▶ [WHAT THE TASK REQUIRES]: Please return only the lines from the one holding "INFINITI 54501JL03B: 9 for 2131.56 -> none" through the one holding "tax: 8.25% = 628.89 -> 7.25% = 283.84", exactly as they appear in the records below, both ends included.

▶ [DATA RECORDS]:

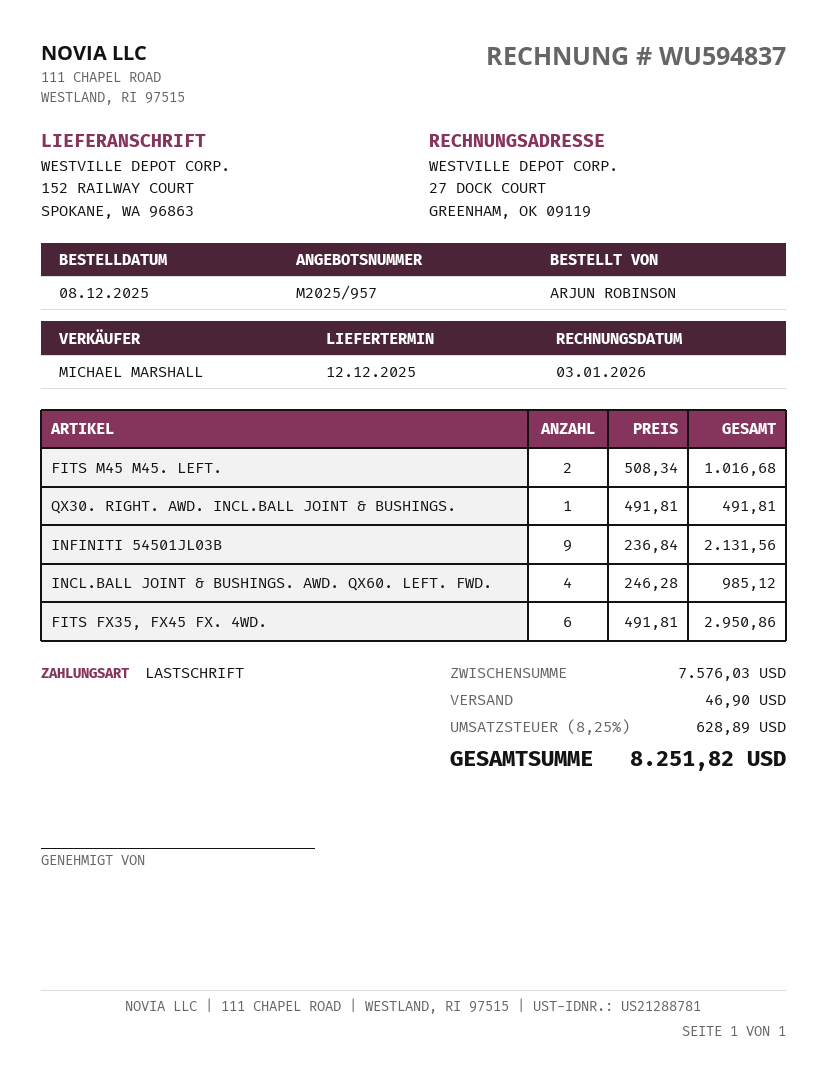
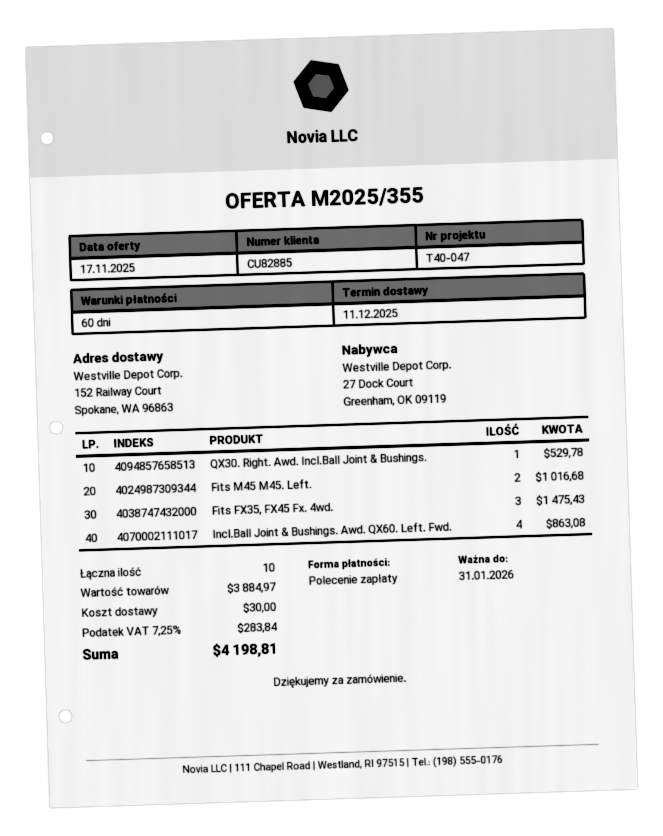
quote number: M2025/957 -> M2025/355
delivery date: 2025-12-12 -> 2025-12-11
QX30. RIGHT. AWD. INCL.BALL JOINT & BUSHINGS.: 1 for 491.81 -> 1 for 529.78
INFINITI 54501JL03B: 9 for 2131.56 -> none
INCL.BALL JOINT & BUSHINGS. AWD. QX60. LEFT. FWD.: 4 for 985.12 -> 4 for 863.08
FITS FX35, FX45 FX. 4WD.: 6 for 2950.86 -> 3 for 1475.43
subtotal: 7576.03 -> 3884.97
shipping: 46.90 -> 30.00
tax: 8.25% = 628.89 -> 7.25% = 283.84
total: 8251.82 -> 4198.81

▶ [THE ANSWER]:
INFINITI 54501JL03B: 9 for 2131.56 -> none
INCL.BALL JOINT & BUSHINGS. AWD. QX60. LEFT. FWD.: 4 for 985.12 -> 4 for 863.08
FITS FX35, FX45 FX. 4WD.: 6 for 2950.86 -> 3 for 1475.43
subtotal: 7576.03 -> 3884.97
shipping: 46.90 -> 30.00
tax: 8.25% = 628.89 -> 7.25% = 283.84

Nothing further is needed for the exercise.